HEALTH NEWS
Study Title:
Smoking and Brain Damage
Study Abstract
Background: Cigarette smoking has been linked to higher susceptibility and increased risk of progressive multiple sclerosis (MS). The effects of smoking on MRI characteristics of patients with MS have not been evaluated.
Objectives: To compare the MRI characteristics in cigarette smoker and nonsmoker patients with MS.
Methods: We studied 368 consecutive patients with MS (age 44.0 ±SD 10.2 years, disease duration 12.1 ± 9.1 years) comprising 240 never-smokers and 128 (34.8%) ever-smokers (currently active and former smokers). The average number of packs per day smoked (±SD) was 0.95 ± 0.65, and the mean duration of smoking was 18.0 ± 9.5 years. All patients obtained full clinical and quantitative MRI evaluation. MRI measures included T1, T2, and gadolinium contrast-enhancing (CE) lesion volumes (LVs) and measures of central, global, and tissue-specific brain atrophy. The associations between smoking status and MRI measurements were assessed in regression analysis.

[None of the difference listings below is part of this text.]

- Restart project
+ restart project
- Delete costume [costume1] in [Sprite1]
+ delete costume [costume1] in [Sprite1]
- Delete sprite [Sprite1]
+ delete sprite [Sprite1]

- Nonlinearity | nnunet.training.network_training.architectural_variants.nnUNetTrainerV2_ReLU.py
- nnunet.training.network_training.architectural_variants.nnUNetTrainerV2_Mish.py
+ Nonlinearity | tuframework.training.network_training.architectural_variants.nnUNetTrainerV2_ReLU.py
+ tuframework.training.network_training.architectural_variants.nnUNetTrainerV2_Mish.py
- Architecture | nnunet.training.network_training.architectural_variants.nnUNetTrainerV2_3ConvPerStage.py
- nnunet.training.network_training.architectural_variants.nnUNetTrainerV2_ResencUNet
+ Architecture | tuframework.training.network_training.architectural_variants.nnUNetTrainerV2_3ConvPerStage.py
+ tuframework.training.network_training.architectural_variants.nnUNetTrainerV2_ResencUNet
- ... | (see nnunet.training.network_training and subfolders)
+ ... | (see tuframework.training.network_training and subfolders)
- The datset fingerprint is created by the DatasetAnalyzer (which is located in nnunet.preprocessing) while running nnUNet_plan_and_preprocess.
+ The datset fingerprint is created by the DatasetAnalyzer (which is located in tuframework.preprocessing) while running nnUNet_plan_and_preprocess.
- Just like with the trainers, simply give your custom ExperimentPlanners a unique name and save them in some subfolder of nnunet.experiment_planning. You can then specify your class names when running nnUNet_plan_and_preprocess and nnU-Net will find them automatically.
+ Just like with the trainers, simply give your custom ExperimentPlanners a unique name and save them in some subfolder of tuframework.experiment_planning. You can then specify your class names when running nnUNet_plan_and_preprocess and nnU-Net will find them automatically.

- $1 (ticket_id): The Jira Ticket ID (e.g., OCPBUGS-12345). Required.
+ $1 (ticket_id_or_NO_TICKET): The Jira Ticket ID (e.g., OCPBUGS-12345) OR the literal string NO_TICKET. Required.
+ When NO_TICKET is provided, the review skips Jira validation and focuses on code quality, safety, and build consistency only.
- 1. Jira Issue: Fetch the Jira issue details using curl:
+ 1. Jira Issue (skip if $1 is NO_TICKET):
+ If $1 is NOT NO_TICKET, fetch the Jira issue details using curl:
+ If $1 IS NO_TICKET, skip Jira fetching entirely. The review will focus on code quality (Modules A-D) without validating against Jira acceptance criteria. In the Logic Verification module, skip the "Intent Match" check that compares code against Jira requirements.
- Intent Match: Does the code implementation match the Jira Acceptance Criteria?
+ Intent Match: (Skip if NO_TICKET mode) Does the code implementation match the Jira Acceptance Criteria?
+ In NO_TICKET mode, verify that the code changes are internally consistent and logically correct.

Results: Smoking was associated with increased Expanded Disability Status Scale (EDSS) scores (p = 0.004). The median EDSS scores (interquartile range) in the ever-smoker group and the active-smoker group were both 3.0 (2.0), compared with 2.5 (2.5) in never-smokers. There were adverse associations between smoking and the lesion measures including increased number of CE lesions (p < 0.001), T2 LV (p = 0.009), and T1 LV (p = 0.003). Smoking was associated with decreased brain parenchymal fraction (p = 0.047) and with increases in the lateral ventricle volume (p = 0.001) and third ventricle width (p = 0.023).
Conclusions: Smoking is associated with increased blood–brain barrier disruption, higher lesion volumes, and greater atrophy in multiple sclerosis.

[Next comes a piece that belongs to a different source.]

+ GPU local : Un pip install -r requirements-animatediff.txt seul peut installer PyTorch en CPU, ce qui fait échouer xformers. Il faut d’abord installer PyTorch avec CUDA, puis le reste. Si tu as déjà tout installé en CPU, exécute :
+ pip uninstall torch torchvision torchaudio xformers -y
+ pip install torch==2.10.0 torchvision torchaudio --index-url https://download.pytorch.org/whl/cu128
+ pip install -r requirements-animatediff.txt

Abbreviations: BPF = brain parenchymal fraction; CE = contrast-enhancing; CIS = clinically isolated syndromes; EDSS = Expanded Disability Status Scale; GMF = gray matter fraction; LV = lesion volume; LVV = lateral ventricle volume; MS = multiple sclerosis; P-P = probability–probability; PPMS = primary progressive multiple sclerosis; rp = partial correlation; RRMS = relapsing–remitting multiple sclerosis; SE = standard error of slope; SPMS = secondary progressive multiple sclerosis; 3VW = third ventricle width; WMF = white matter fraction.
From press release:
Persons with multiple sclerosis who smoked for a little as six months during their lifetime had more destruction of brain tissue and more brain atrophy than MS patients who never smoked, a study by neuroimaging specialists at the University at Buffalo has shown.
Research published in the Aug. 18, 2009, issue of Neurology®, the medical journal of the American Academy of Neurology, showed that "ever-smokers" had more brain lesions and greater loss of brain volume, as well as higher scores on the Expanded Disability Status Scale (EDSS), than MS patients who had no history of smoking.
The EDSS score is an average number derived from measures of various functions of the central nervous system. It is based on a scale from 0 to 10, with 10 representing greatest disability. Nonsmokers recorded an average EDSS score of 2.5, compared to 3.0 for ever-smokers.
"Cigarette smoking is one of the most compelling environmental risk factors linked to the development and worsening of MS," said Robert Zivadinov, M.D., Ph.D., UB professor of neurology, director of the Buffalo Neuroimaging Analysis Center (BNAC) where the research was conducted and first author on the study.
"The biological basis of the potential link between smoking and MS has not yet been fully elucidated," Zivadinov said. "In addition to nicotine, cigarette smoke contains hundreds of potentially toxic components, including tar, carbon monoxide and polycyclic aromatic hydrocarbons.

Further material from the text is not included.